══ Data for the task ══
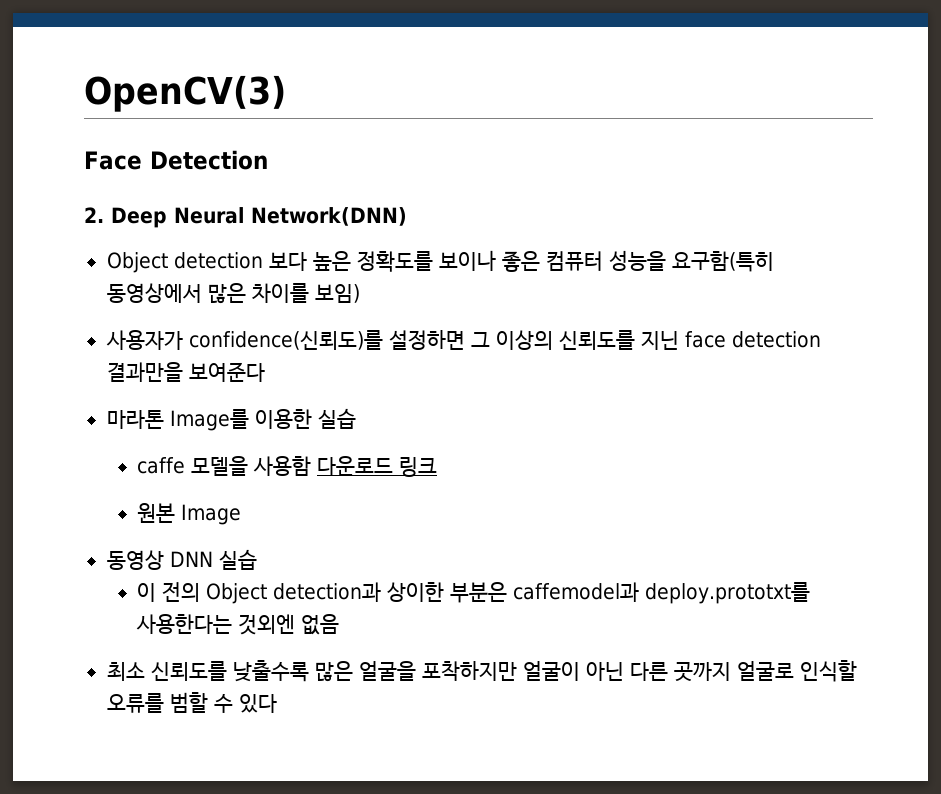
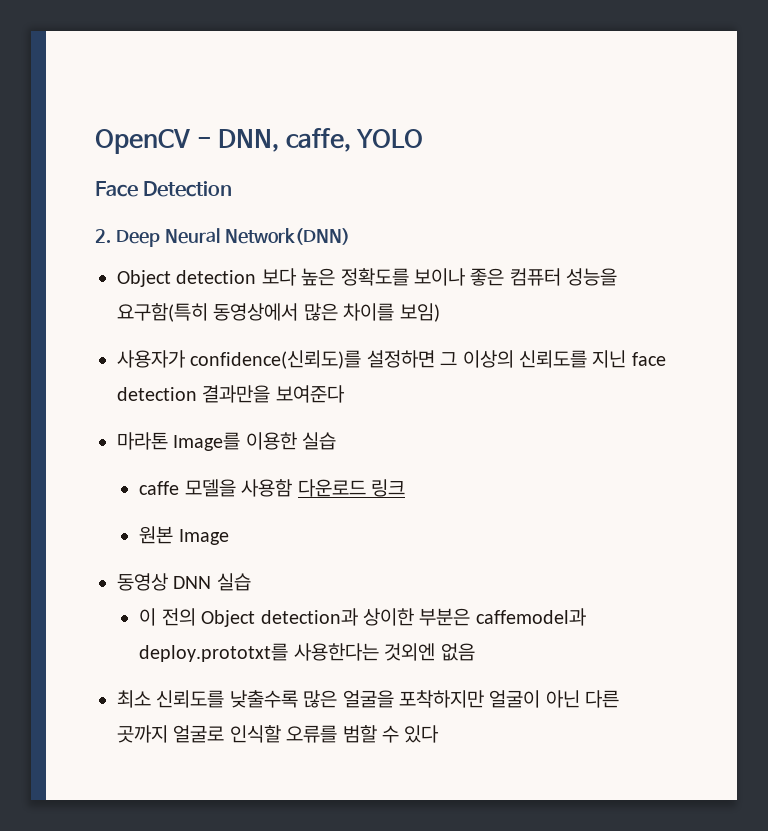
- OpenCV(3)
+ OpenCV - DNN, caffe, YOLO

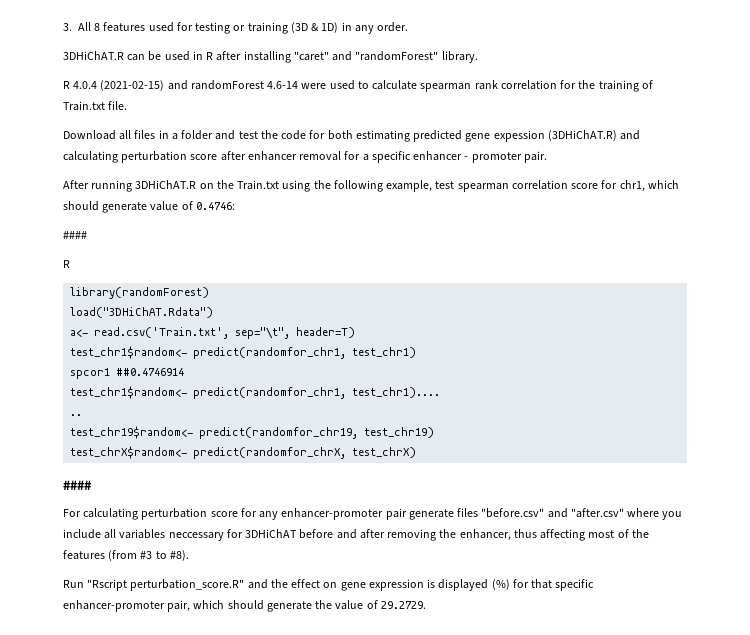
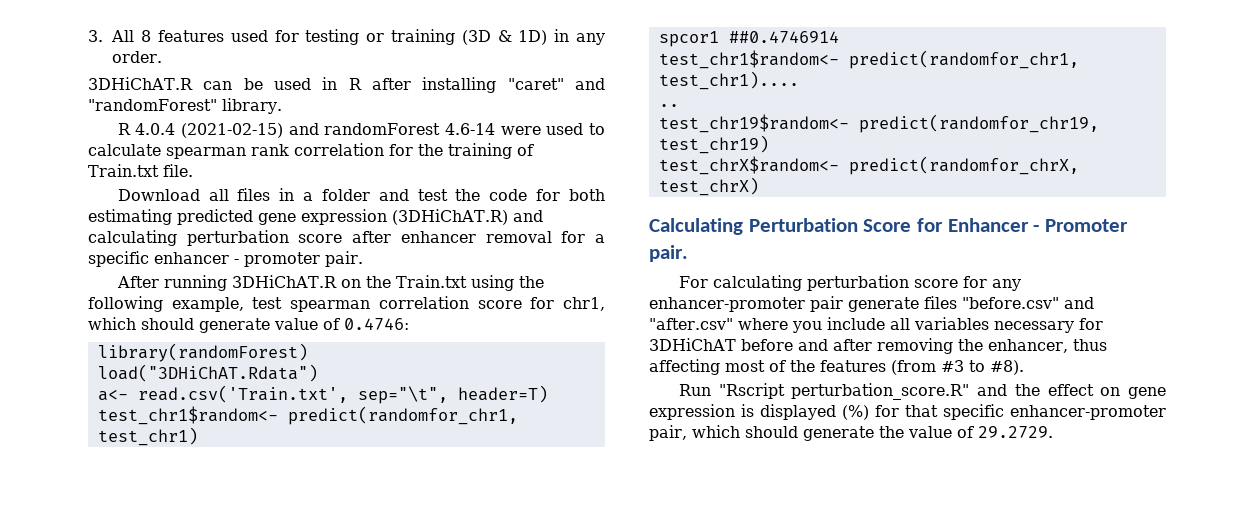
- Download all files in a folder and test the code for both estimating predicted gene expession (3DHiChAT.R) and calculating perturbation score after enhancer removal for a specific enhancer - promoter pair.
+ Download all files in a folder and test the code for both estimating predicted gene expression (3DHiChAT.R) and calculating perturbation score after enhancer removal for a specific enhancer - promoter pair.
  After running 3DHiChAT.R on the Train.txt using the following example, test spearman correlation score for chr1, which should generate value of 0.4746:
- ####
- R
  test_chrX$random<- predict(randomfor_chrX, test_chrX)
- ####
+ Calculating Perturbation Score for Enhancer - Promoter pair.
- For calculating perturbation score for any enhancer-promoter pair generate files "before.csv" and "after.csv" where you include all variables neccessary for 3DHiChAT before and after removing the enhancer, thus affecting most of the features (from #3 to #8).
+ For calculating perturbation score for any enhancer-promoter pair generate files "before.csv" and "after.csv" where you include all variables necessary for 3DHiChAT before and after removing the enhancer, thus affecting most of the features (from #3 to #8).

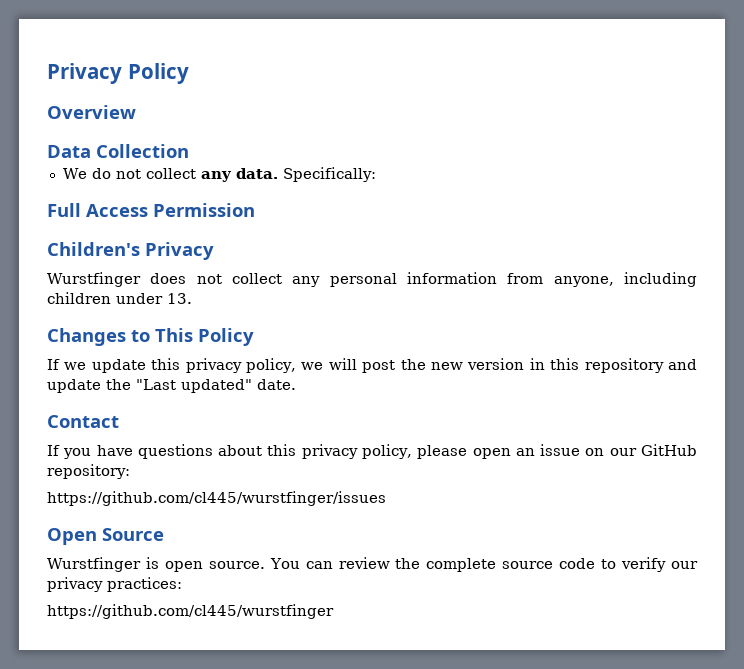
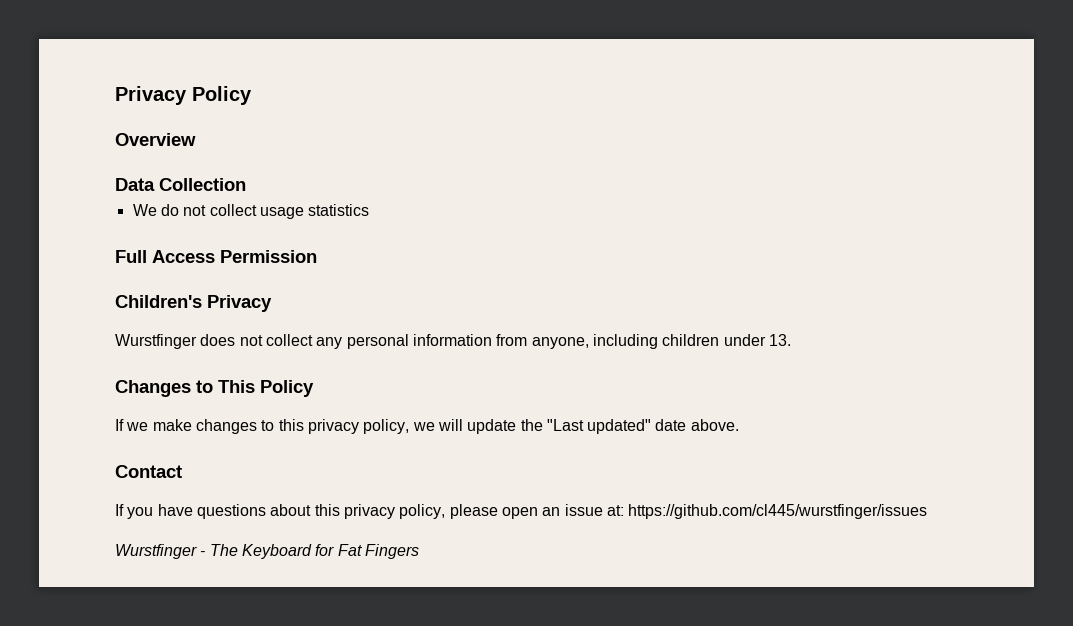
- We do not collect any data. Specifically:
+ We do not collect usage statistics
- If we update this privacy policy, we will post the new version in this repository and update the "Last updated" date.
+ If we make changes to this privacy policy, we will update the "Last updated" date above.
- If you have questions about this privacy policy, please open an issue on our GitHub repository:
- https://github.com/cl445/wurstfinger/issues
+ If you have questions about this privacy policy, please open an issue at: https://github.com/cl445/wurstfinger/issues
- Open Source
- Wurstfinger is open source. You can review the complete source code to verify our privacy practices:
- https://github.com/cl445/wurstfinger
+ Wurstfinger - The Keyboard for Fat Fingers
═══
All lines in the data above from the one with "test_chrX$random<- predict(randomfor_chrX, test_chrX)" through the one with "- For calculating" must be repeated exactly, and no others.

  test_chrX$random<- predict(randomfor_chrX, test_chrX)
- ####
+ Calculating Perturbation Score for Enhancer - Promoter pair.
- For calculating perturbation score for any enhancer-promoter pair generate files "before.csv" and "after.csv" where you include all variables neccessary for 3DHiChAT before and after removing the enhancer, thus affecting most of the features (from #3 to #8).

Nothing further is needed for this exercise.